Ahead Of General Elections, RBI Gives Rs 28,000 Cr Interim Dividend To Govt
The Reserve Bank Of India (RBI) on Monday, February 18 announced that it will give Rs 28,000 crore interim dividend to the present government. This dividend transfer is most likely going to help the government meet its revised fiscal deficit of 3.4% of the GDP for 2018-2019.
Why did the RBI transfer surplus?
According to The Times Of India, the central bank in a statement said, “Based on a limited audit review and after applying the extant economic capital framework, the board decided to transfer an interim surplus of Rs 28,000 crore to the central government for the half-year ended December 31, 2018.”
This is the second consecutive year where the central bank had announced an advanced payment to the Modi government. Reportedly, the RBI, which follows a June-July financial year has already transferred Rs 40,000 crore in the current fiscal as compared to Rs 50,000 crore including Rs 10,000 crore as interim dividend last year. With this payment, the total dividend payout by the RBI in the present fiscal stands at Rs 68,000.
Media reports suggest that with this new move, the RBI is most likely emulating Turkey’s central bank which came to the rescue of the government before the municipal elections in March. The RBI’s unprecedented dividend will help the Modi government to help bridge any budget gap and even prove to be crucial in funding an financial support programme for farmers.
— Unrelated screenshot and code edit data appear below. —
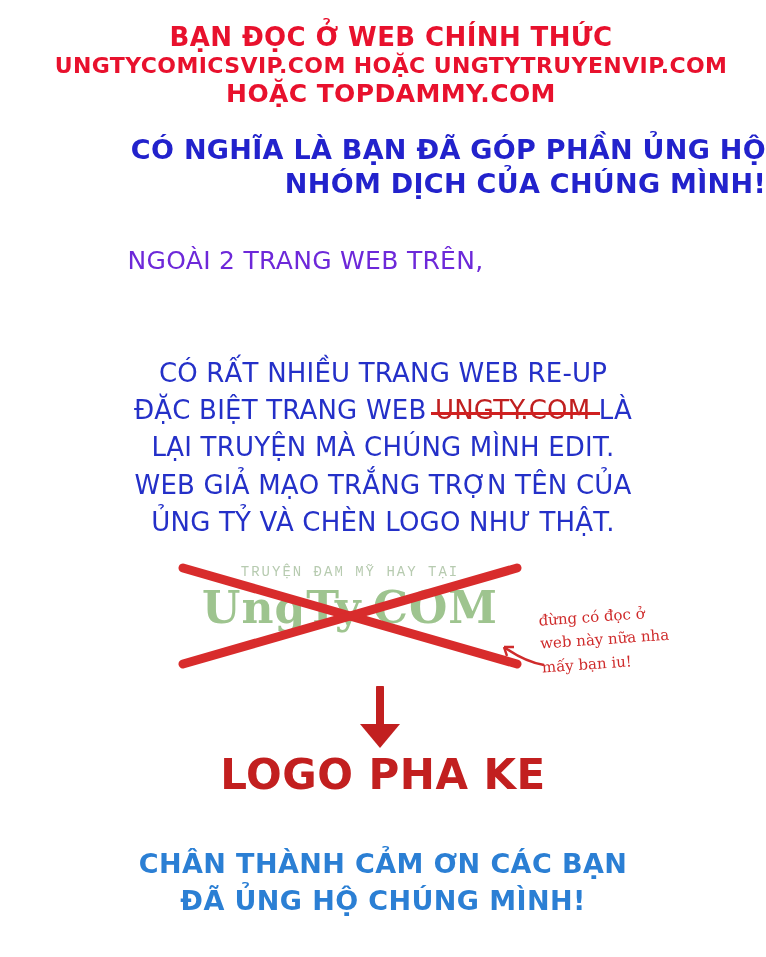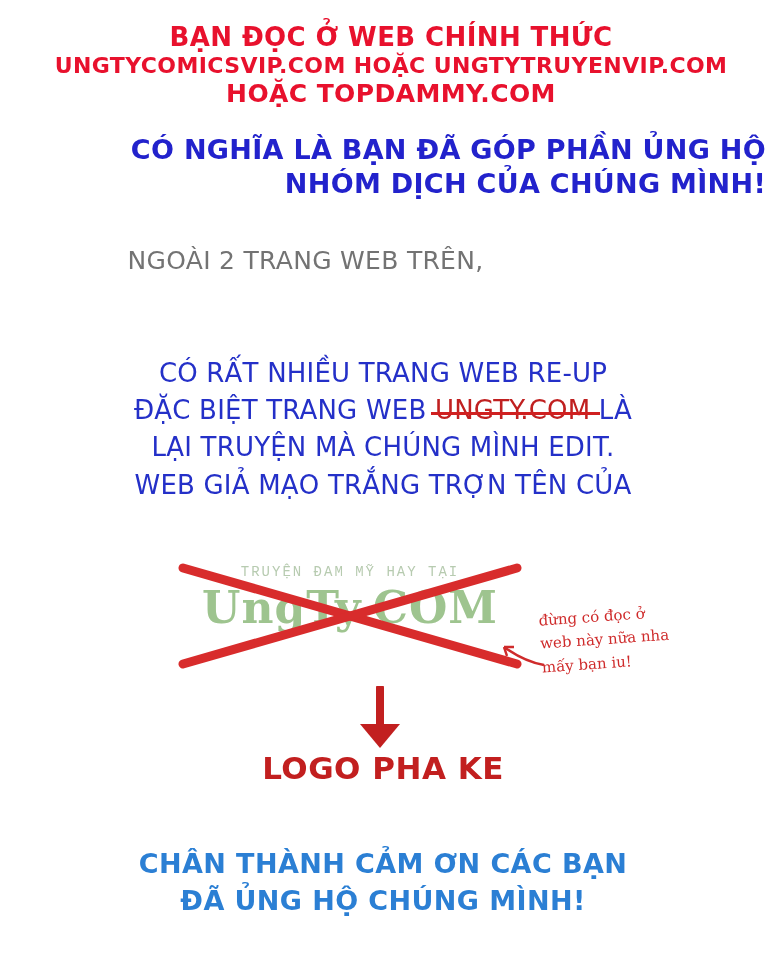"NGOÀI 2 TRANG WEB TRÊN," .block-blue-p1 { color: #737373 -> #6d28d9 }
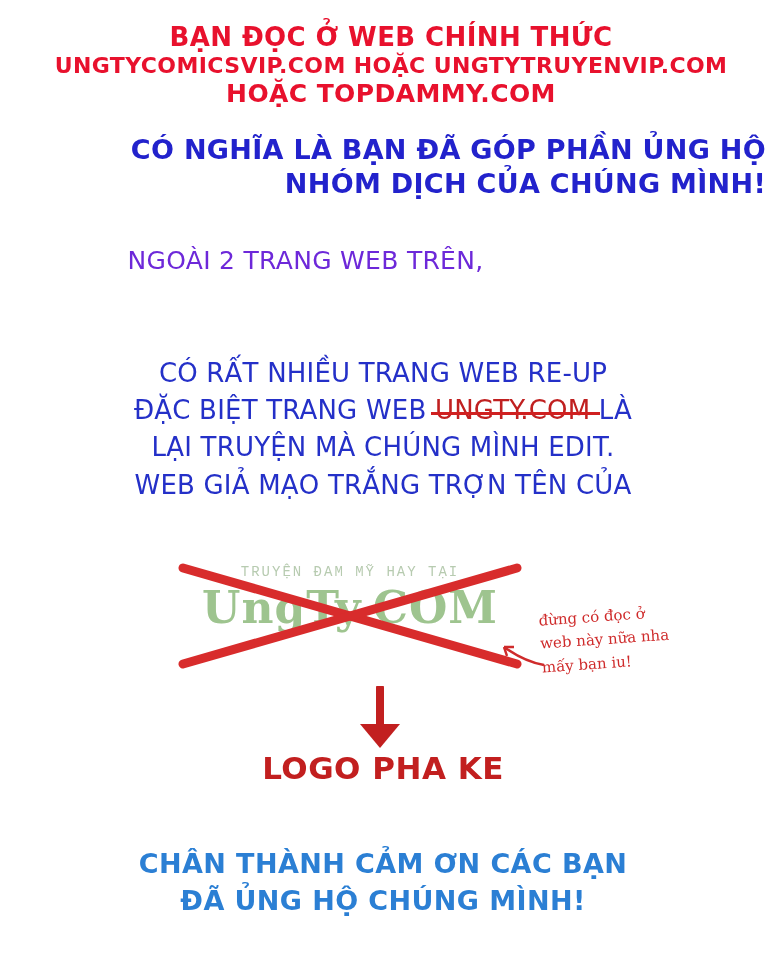"ỦNG TỶ VÀ CHÈN LOGO" div { html: none -> <div>ủng tỷ và chèn logo như thật.</div> }
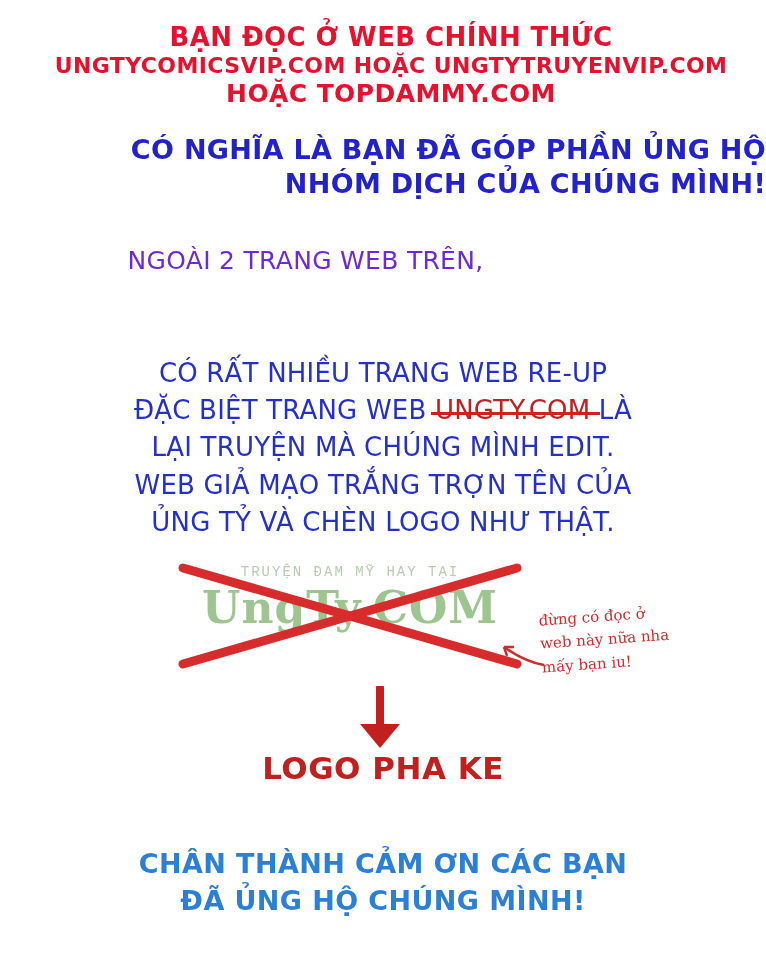"LOGO PHA KE" .logo-fake-label { font-size: 31px -> 42px }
According to The Economic Times, the government has budgeted Rs 741.4 billion in dividends from the RBI and other state-run banks by the year-ending on March 31 and Rs 829.1 billion for the next year. The central government needs a total of Rs 200 billion for the first instalment of the $10.5 billion farmer support programme by March 31.
The demand for more dividends from the RBI and to part with more percentage of its capital has been a contentious topic between the central bank and the government, which not only resulted in a public standoff in 2018 but also led to the exit of former RBI Governor Urjit Patel. Reportedly, the finance ministry has asked the central bank to transfer Rs. 27,000 crore of surplus capital during the last two financial years. Additionally, the finance ministry has estimated that RBI has at least Rs 3.6 lakh crore of surplus capital which it can use to help ailing banks, reported NDTV.